At the same time, the wait for some sort of movement either way on Brexit, for all of us in food industries, is still a painful and frustrating wait. We receive large weekly shipments from Rungis in Paris, and any amount of delays or worse, tariffs, on this stock would really hurt our margins. Someone along the line will need to pay for the increased cost of European cheese following a departure from the EU, whether that’s the initial producer, the wholesaler, us or the customer. We still feel loyal to all the magnificent cheese producers across the Continent, however, so whatever the situation with the EU we will find a way to stock their wonderful cheeses and include them in our stock listings and subscription boxes.
We have recently become the exclusive online retailer of the new Alex James Co. range of British cheeses. We’re now offering boxes of four or six of his fantastic new cheeses, which are also available individually, along with other merchandise such as clothing and books. We will certainly look to develop this relationship with the Alex James Co. team through the coming year and hopefully will play a part in the Big Feastival at the end of August. Celebrity endorsements of artisan cheese benefit everyone, and the more that the superb cheeses made in this country are praised in the mainstream media, the better it is for everyone in the industry.
We’ve just celebrated our 10-year anniversary at Pong, and as an online business in the age of the internet, we’ve been around for what feels like a huge proportion of the digital retail era. Personally, I’ve always felt the same about the internet which is, as the adage goes, ‘the more things change the more they stay the same’. So much of what we did in our very first year we still do, and we do it at the same time of year in the same way. While we’ve honed, refined and streamlined our production processes and have invested and improved our logistical set up, we still have peaks of sales at the same points in the year, we still acquire customers with the same methods, and we still offer the same products – boxes of high quality artisan cheeses, quite a few of which are still the same classics, made with the same methods as 10 years ago.
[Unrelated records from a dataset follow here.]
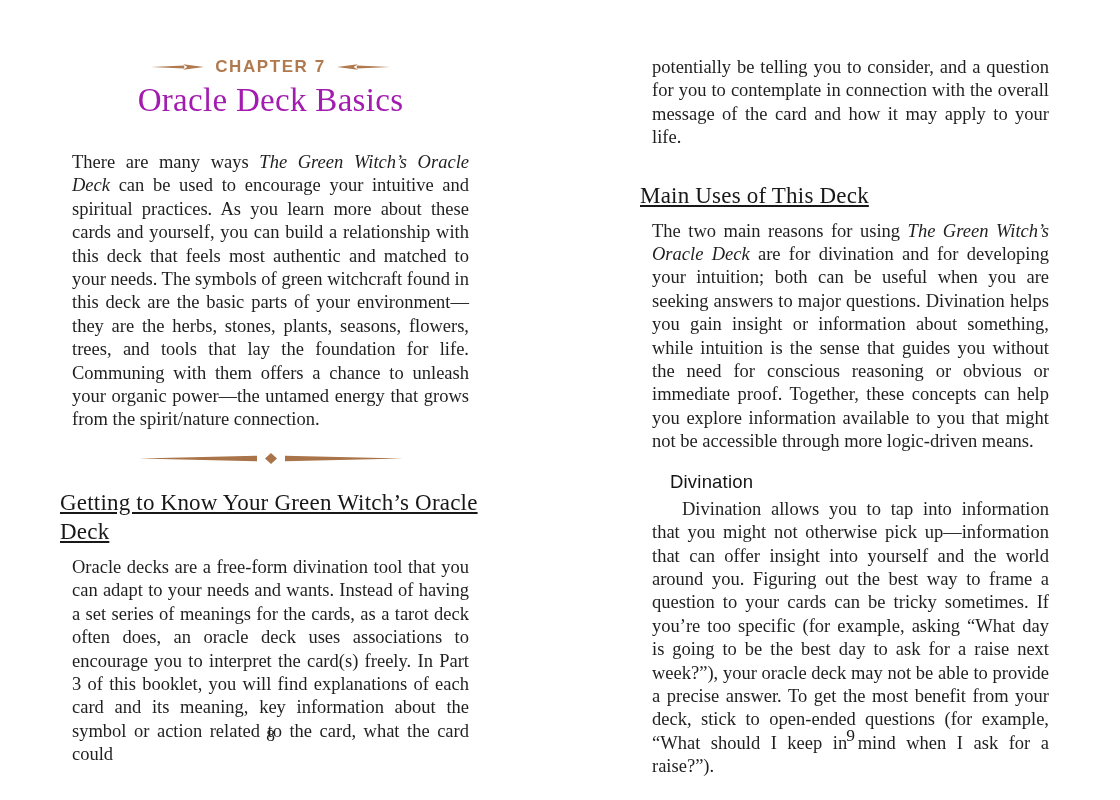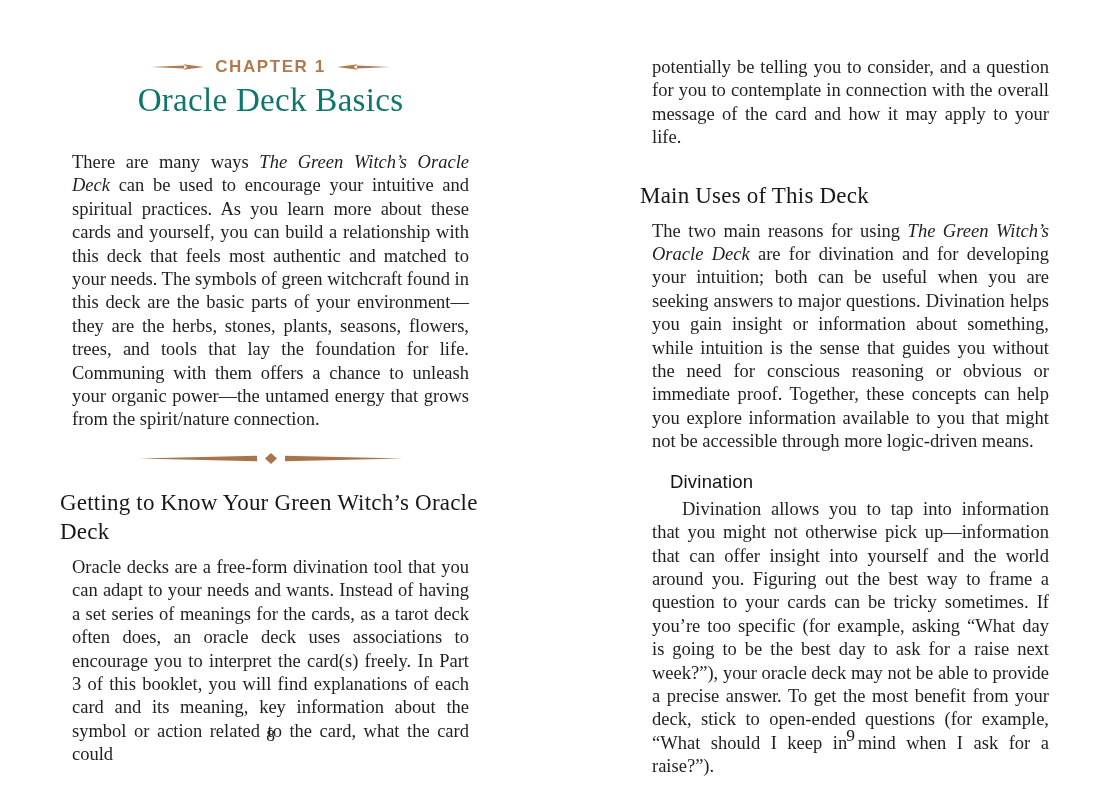"CHAPTER 1" span.chapter-label { text: 1 -> 7 }
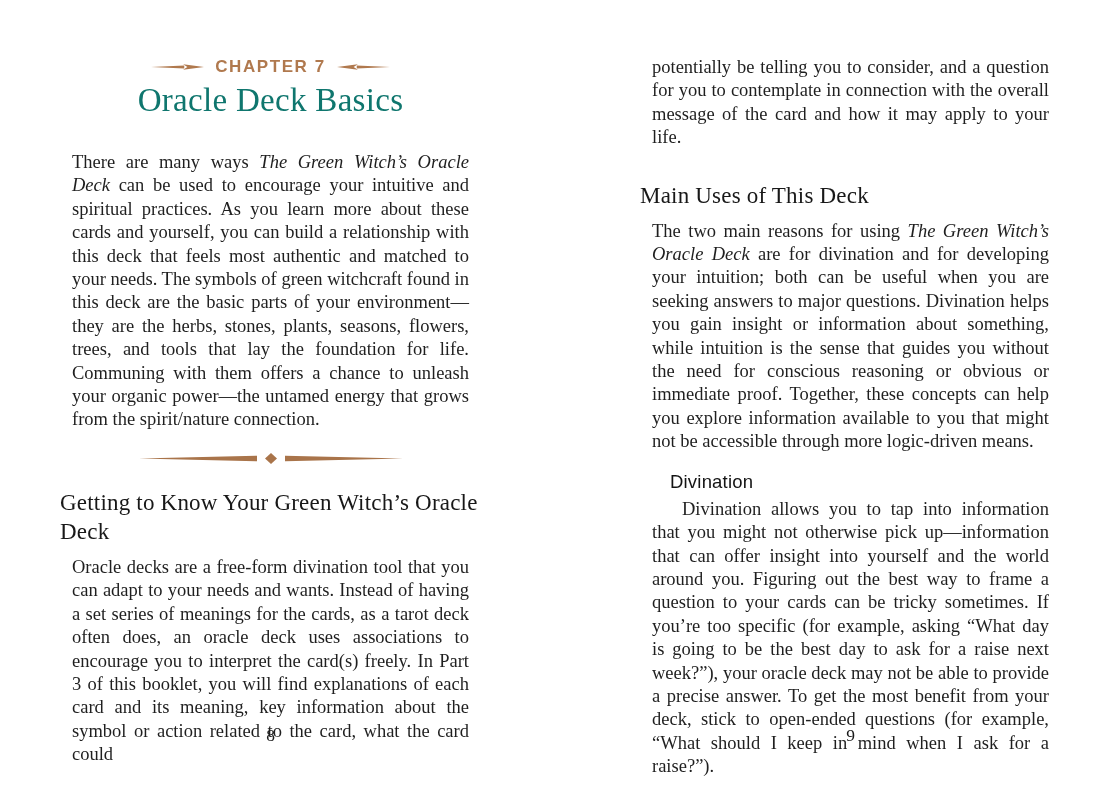"Oracle Deck Basics" .book-title { color: #0f766e -> #a21caf }
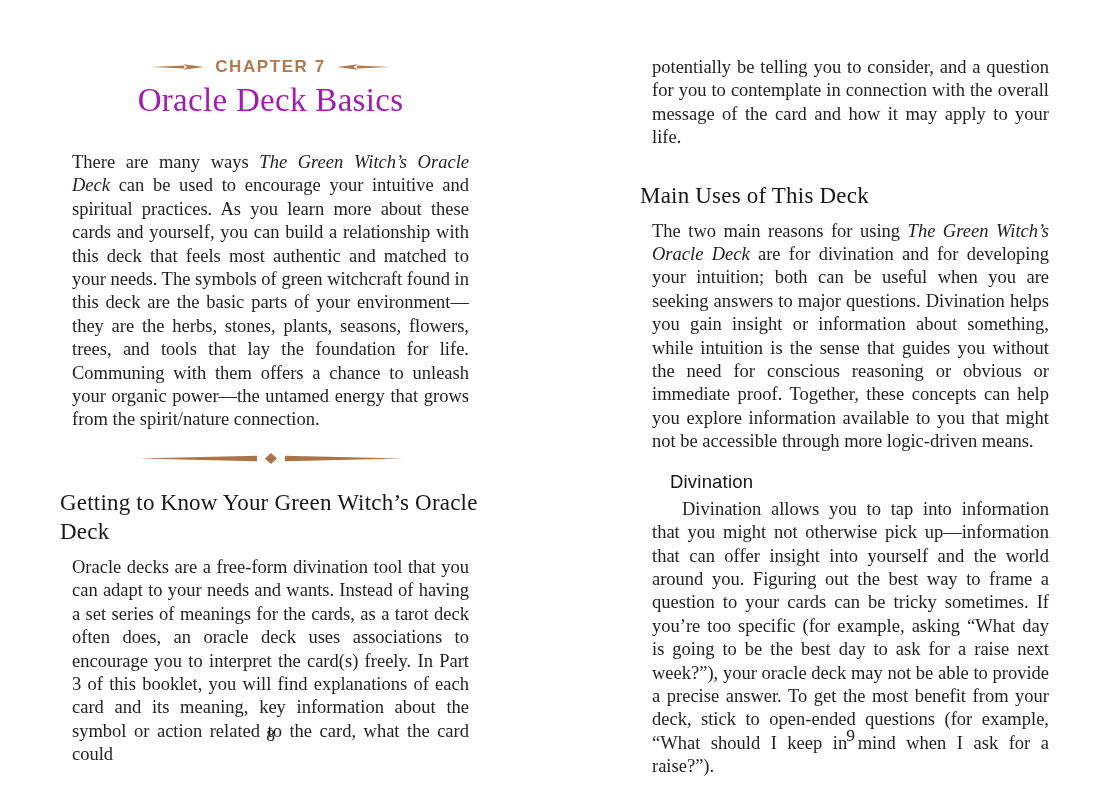"Main Uses of This Deck" .section-heading { text-decoration: none -> underline }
We’ve been able to finesse marketing techniques over the years and gained an amazing understanding of our customers from the technology available now, but ultimately what we’ve really learnt is to not keep making the same mistakes we made early on.
As another new year begins I know that while we will hopefully grow in the areas we focus our efforts on and develop some new ones, I’m also aware that a lot of the structure of the year and our customers’ buying patterns will be mainly the same as always.